(Web document revisions)
Segment Open

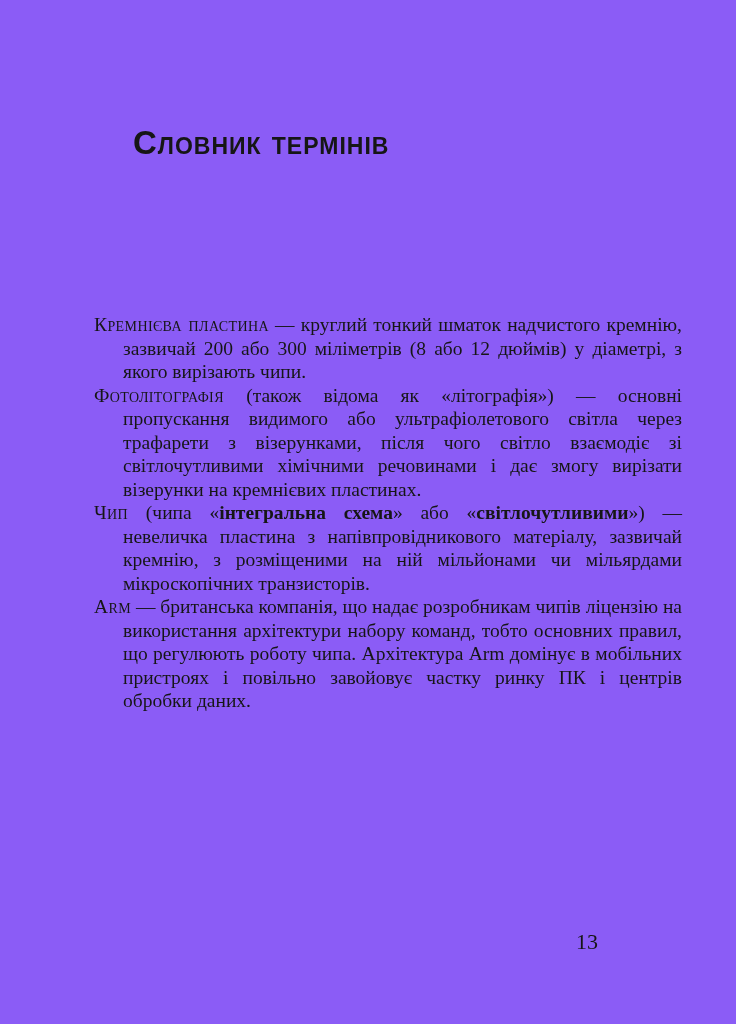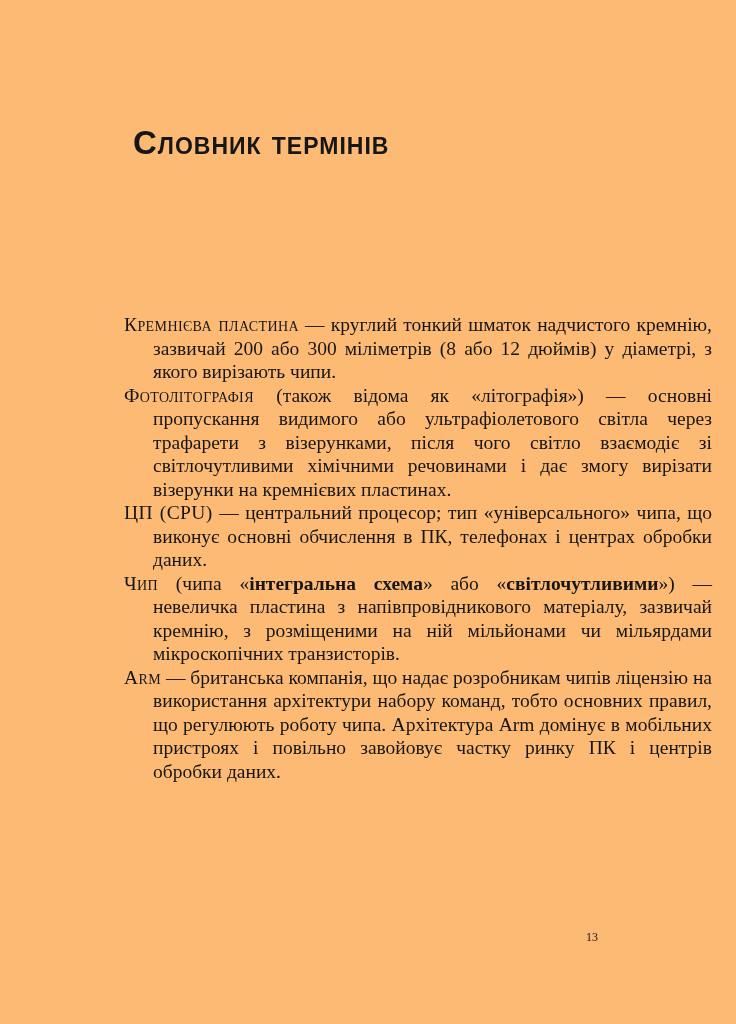--- a/index.html
+++ b/index.html
@@ -5,72 +5,71 @@
   html, body { margin: 0; padding: 0; }
   body {
     width: 736px; height: 1024px;
     background: #ffffff;
     font-family: "Liberation Serif", serif;
     position: relative;
     overflow: hidden;
   }
   .page {
     position: absolute; inset: 0;
-    background: #fdba74;
+    background: #8b5cf6;
     color: #161616;
   }
   .title {
     position: absolute;
     left: 133px; top: 126px;
     margin: 0;
     font-family: "Liberation Sans", sans-serif;
     font-weight: 700;
     font-variant: small-caps;
     font-size: 33px;
     line-height: 1;
     letter-spacing: 1px;
     color: #161616;
   }
   .glossary {
     position: absolute;
-    left: 124px; top: 313px;
+    left: 94px; top: 313px;
     width: 588px;
     font-size: 19.5px;
     line-height: 23.5px;
     text-align: justify;
     color: #161616;
   }
   .entry {
     margin: 0;
     padding-left: 29px;
     text-indent: -29px;
   }
   .term {
     font-variant: small-caps;
     letter-spacing: 0.4px;
   }
   .entry b { font-weight: 700; }
   .page-number {
     position: absolute;
     top: 931px;
     right: 138px;
-    font-size: 12px;
+    font-size: 22px;
     line-height: 1;
     color: #161616;
     text-align: right;
   }
 </style>
 </head>
 <body>
 
 <div class="page">
   <h1 class="title">Словник термінів</h1>
 
   <div class="glossary" id="glossary">
       <p class="entry"><span class="term">Кремнієва пластина</span><span><span> — круглий тонкий шматок надчистого кремнію, зазвичай 200 або 300 міліметрів (8 або 12 дюймів) у діаметрі, з якого вирізають чипи.</span></span></p>
       <p class="entry"><span class="term">Фотолітографія</span><span><span> (також відома як «літографія») — основні пропускання видимого або ультрафіолетового світла через трафарети з візерунками, після чого світло взаємодіє зі світлочутливими хімічними речовинами і дає змогу вирізати візерунки на кремнієвих пластинах.</span></span></p>
-      <p class="entry"><span class="term">ЦП (CPU)</span><span><span> — центральний процесор; тип «універсального» чипа, що виконує основні обчислення в ПК, телефонах і центрах обробки даних.</span></span></p>
       <p class="entry"><span class="term">Чип</span><span><span> (чипа «</span><b>інтегральна схема</b><span>» або «</span><b>світлочутливими</b><span>») — невеличка пластина з напівпровідникового матеріалу, зазвичай кремнію, з розміщеними на ній мільйонами чи мільярдами мікроскопічних транзисторів.</span></span></p>
       <p class="entry"><span class="term">Arm</span><span><span> — британська компанія, що надає розробникам чипів ліцензію на використання архітектури набору команд, тобто основних правил, що регулюють роботу чипа. Архітектура Arm домінує в мобільних пристроях і повільно завойовує частку ринку ПК і центрів обробки даних.</span></span></p>
     </div>
 
   <div class="page-number">13</div>
 </div>
 
 </body></html>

Segment Closed

TASK BRIEF: Copy all lines of the records that have the string "serif" in them.

RESPONSE TO THE EXERCISE:
     font-family: "Liberation Serif", serif;
     font-family: "Liberation Sans", sans-serif;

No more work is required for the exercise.